Ha ganado la Andalucía conservadora

José García Domínguez

Nadie acuse de originales a los andaluces. A fin de cuentas, acaban de hacer exactamente lo mismo que catalanes, madrileños, valencianos o baleares, esto es, refrendar con rutinaria inercia el desempeño institucional de un partido corrupto hasta el tuétano. Aunque no sé yo qué otra cosa cabría esperar en la madre patria de Rinconete y Cortadillo. La ya cargante moralina regeneracionista, ese sarampión de calvinismo impostado que impera en la España de charanga y pandereta mediática, el sucedáneo de las tertulias que aquí suple al debate de ideas, ha quedado reducida a su genuina esencia, mera cháchara escénica, en cuanto el pueblo soberano ha tenido la primera ocasión de reencontrarse con las urnas. Por si todavía alguien lo dudase, pues, acaba de quedar demostrado que Andalucía es España. El verdadero hecho diferencial andaluz, hoy se ha vuelto a comprobar, reside en que no existe ningún hecho diferencial andaluz. Son, y esa es su desgracia, como el resto.

Por lo demás, y contra el reiterado designio de los apocalípticos, no semeja que se desmorone el mundo del bipartidismo. A lo sumo, el presidente del Gobierno recibe alguna patada en el sufrido culo de Moreno Bonilla. Y Díaz se dejará tres o cuatro plumas por el camino. Nada del otro jueves. Emerge, sí, Podemos, pero solo a modo de tercero en discordia, aún lejos de las alfombras rojas. Podemos tendrá el cielo de Sevilla, aunque quien va a tener la llave de San Telmo es el ciudadano Juan Marín, genuino héroe de la jornada. Alguien lo recordó ayer, Cádiz posee la misma tasa de desempleo que la franja de Gaza; exactamente la misma: el 42% de la población. Cierta responsabilidad, desde luego, debe de tener el PSOE en que eso sea así. Pero igual procede reconocer que a ellos se debe el que no haya estallado todavía una intifada. La Andalucía conservadora, que sigue siendo la mayoritaria, vota socialista acaso porque recuerda que la alternativa de sus ancestros fue votar con los pies. Y lo peor es que tal vez no ande del todo errada.

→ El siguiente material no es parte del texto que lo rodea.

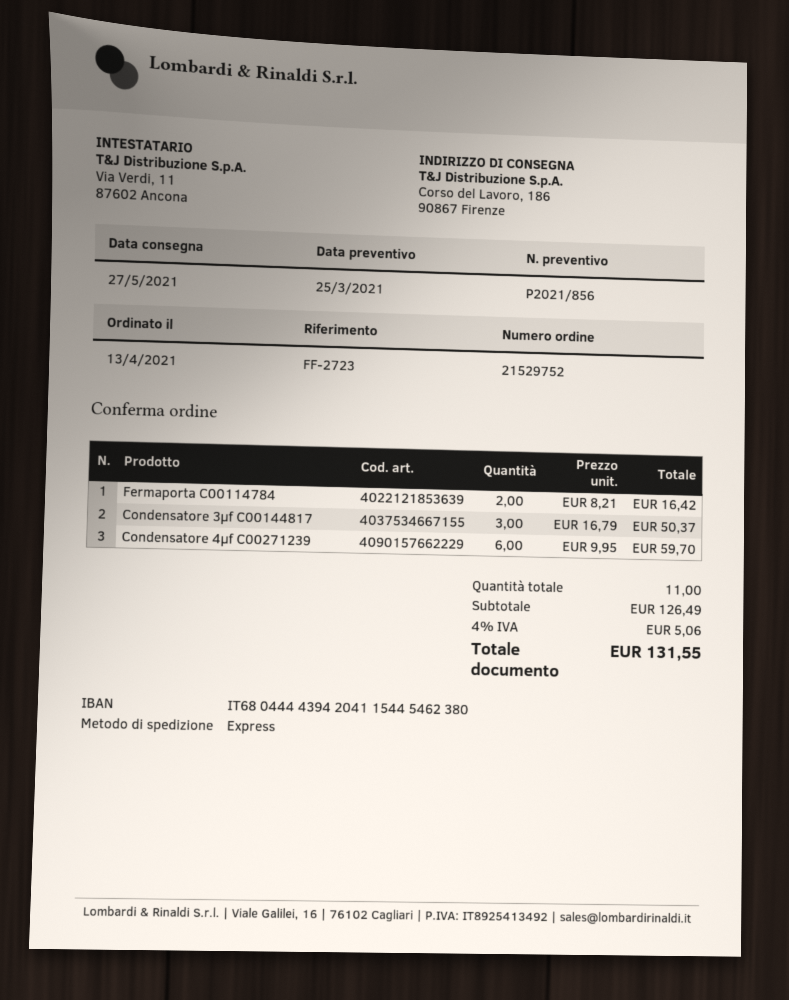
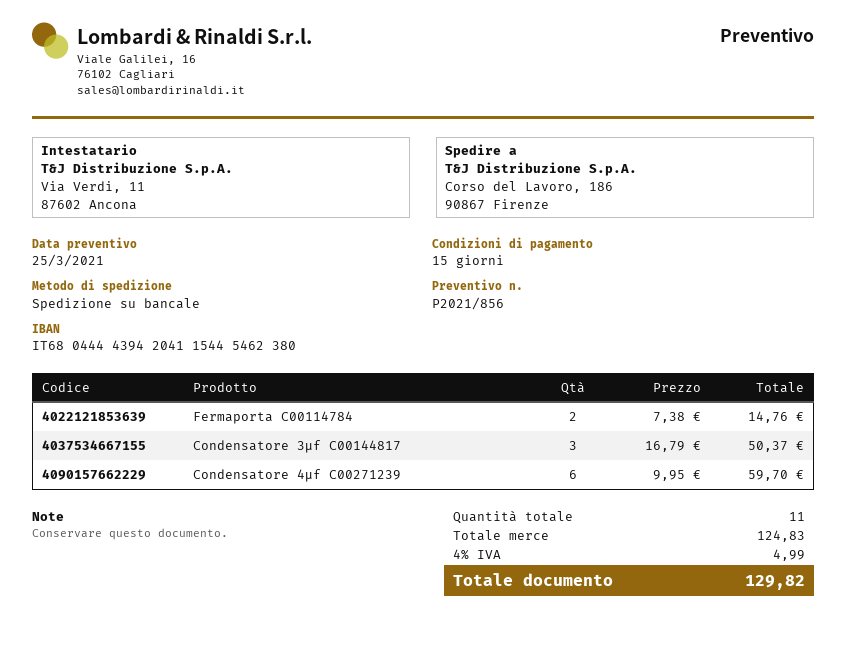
shipping method: express -> pallet freight
Fermaporta C00114784: 2 x 8.21 = 16.42 -> 2 x 7.38 = 14.76
subtotal: 126.49 -> 124.83
tax: 4% = 5.06 -> 4% = 4.99
total: 131.55 -> 129.82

Porque Andalucía, como tampoco el Alentejo o Sicilia, nunca va ser la California de Europa. E iría siendo hora de que empezásemos a pensar como adultos al respecto. Lo sé, el lugar común periodístico ordena repetir que lo de Despeñaperros para abajo da forma a un "régimen". Pero los regímenes genuinos suelen incubar en su seno algo parecido a una oposición. Y en Andalucía, esa figura ni está ni se la espera. Al cabo, el tal Moreno Bonilla, como antes Arenas Bocanegra, apenas aspiraba a reimprimir, sin duda con menos estilo, la historia de Lampedusa. Todos ansiaban echar al PSOE para conducirse de idéntico modo que el PSOE. Todos, desde la derecha más bronceada a la iconoclasta Rodríguez. Así las cosas, enfrentado al recurrente dilema entre original y fotocopia, el personal ha obrado con lúcida consecuencia. Lo dicho, nada nuevo bajo el Sol.